Josefina L. Martínez

Santiago Lupe

Imagem: esquerdadiario.es
Tradução: Bernardo Aratu

PSOE e Podemos: Em defesa da monarquia espanhola e contra as mobilizações massivas da juventude

Josefina L. Martínez

Santiago Lupe

[Em Madrid e Barcelona] As mobilizações pela liberdade do rapper Pablo Hasél e a repressão policial a partir das ordens do governo do PSOE-Podemos, assim como do governo da Generalitat na Catalunha, deixam encurraladas tanto a narrativa “progressista” do governo central, como a da direção do independentismo catalão. Nesse artigo defendemos a necessidade de colocar de pé um grande movimento democrático de juventude, que luta pela liberdade de Hasél e todos os presos políticos, contra a repressão e pelo fim da monarquia franquista. Um movimento assim poderia impactar na classe trabalhadora e estimular que entre em cena para dar uma resposta à crise. Nesse perspectiva, é fundamental avançar na construção de uma esquerda anticapitalista e classista.

Estava fora de cogitação. A semana anterior às eleições catalãs mudou o eixo político. Comentaristas de rádio, televisão e analistas tiveram apenas a segunda-feira para falar dos possíveis pactos e analisar o fracasso da “operação” que o PSOE tentou fazer na Catalunha, com seu candidato, o ex-ministro da saúde, Illa, na tentativa de superar ao independentismo catalão. Pelo contrário, o resultado foi o fortalecimento do independentismo e o avanço da extrema direita do Vox, um novo ator no Parlamento, mostrando uma importante polarização política

Na terça-feira Pablo Hasél foi preso depois da entrada dos Mossos d’Esquadra – a força policial catalã dirigida pelo Governo da Esquerra Republicana de Catalunha (ERC) e os independenstistas da centro-direita de JxCat – na Universidade de Lleida. Como reposta, de forma bastante espontânea e mediante convocatórias na internet, começou uma onda de manifestações de juventude, as mais massivas desde o começo da pandemia e espalhadas por todo o Estado.

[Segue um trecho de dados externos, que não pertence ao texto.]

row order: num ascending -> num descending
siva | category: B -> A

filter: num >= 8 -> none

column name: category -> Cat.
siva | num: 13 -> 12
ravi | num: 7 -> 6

Nessa primeira semana, milhares de jovens encheram as ruas de dezenas de cidades e previsivelmente o seguirão fazendo nos próximos dias. Em Barcelona, os sindicatos estudantis que orbitam o independentismo convocaram nessa sexta-feira greve nas universidades. As manifestações mais multitudinárias foram na Catalúnia e em Madri, e não por acaso foram nessas cidades onde a repressão policial foi desatada com maior violência.

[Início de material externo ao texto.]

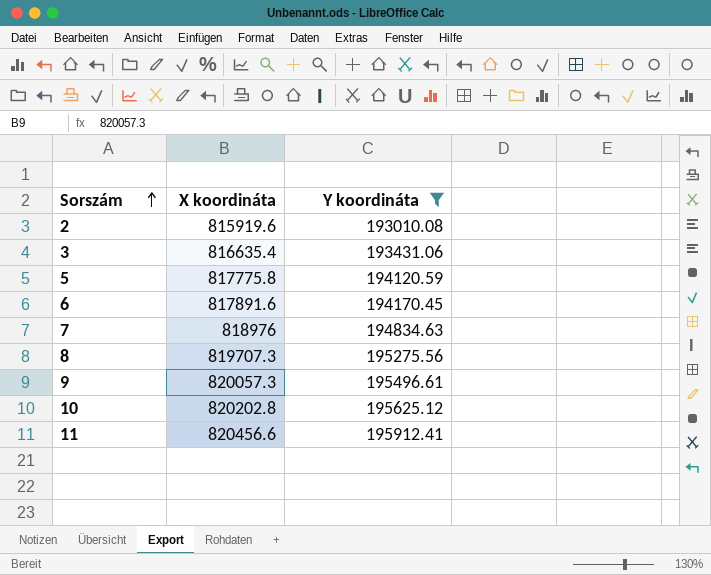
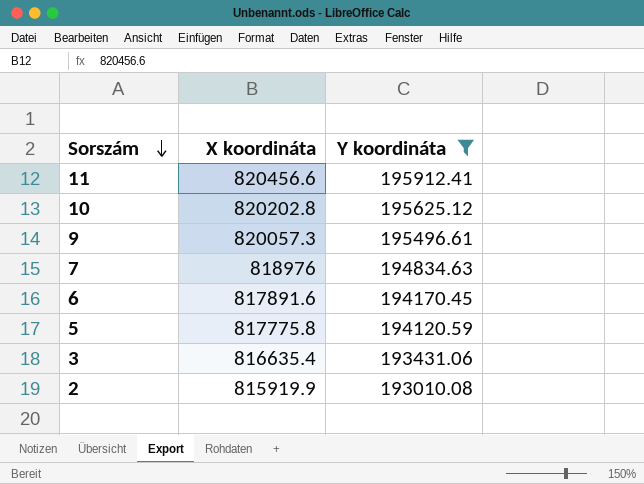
row order: Sorszám ascending -> Sorszám descending
row 8: 819707.3 | 195275.56 -> none
2 | X koordináta: 815919.6 -> 815919.9

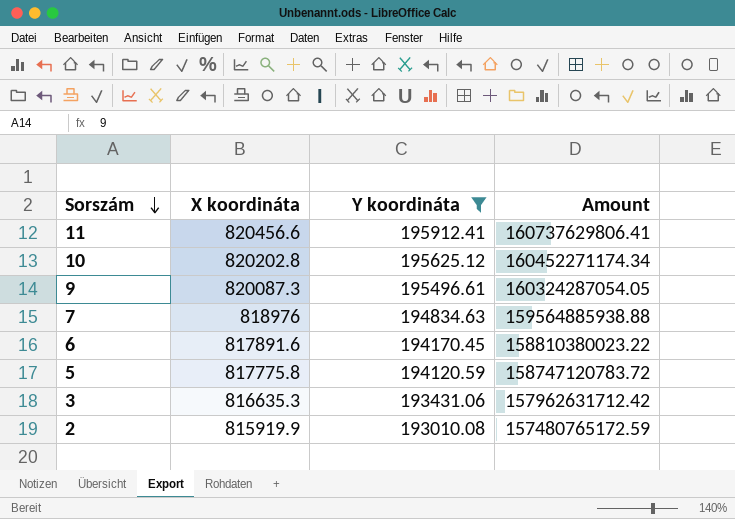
column Amount | formula: none -> [X koordináta] * [Y koordináta]
9 | X koordináta: 820057.3 -> 820087.3
3 | X koordináta: 816635.4 -> 816635.3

A juventude expressa um profundo mal-estar social, agravado por um ano de crise e pandemia

A razão imediata dos protestos é a exigência de liberdade do rapper Hasél, o enésimo condenado por um delito de “enaltecimento do terrorismo” e injúrias à Coroa” no Estado Espanhol. Quer dizer, o que se criminaliza é a liberdade de expressão e em particular o questionamento à reacionária instituição monárquica. “Injúrias à Coroa” é uma tipificação penal que parece ter sido retirada da Idade Média, o que incrementa o ódio contra os Bourbons e o regime de 78, entre uma geração que sente que não tem rei. A Monarquia é uma instituição que é percebida como caduca, antidemocrática e corrupta, em especial entre os mais jovens, como ficou claro dois anos atrás no movimento dos Referendos sobre a monarquia, que foram realizados em mais de 30 universidades espanholas, quando votaram mais de 90 mil estudantes, além de múltiplos referendos auto-organizados em bairros e povoados de todo o Estado Espanhol. A juventude da CRT – Contracorriente, da Universidade de Madrid estivemos entre os primeiros impulsionadores desse movimento nas Universidades, através da plataforma Referéndum UAM, que rapidamente se replicou em universidades de todo o Estado Espanhol.

Mas, além disso, essa onda de protestos está atuando como caixa de ressonância das graves contradições e sofrimentos sociais agravados nesse ano de pandemia. Diante da resposta estatal coercitiva e punitiva frente a pandemia, enquanto todos os governos se negaram a implementar medidas sanitárias urgentes para por freio ao desastre, enquanto investiram bilhões para salvar as grandes empresas, se somou uma crise econômica e social que joga abaixo as expectativas de futuro de uma geração que, em suas camadas mais jovens, viveu somente em tempos de crise.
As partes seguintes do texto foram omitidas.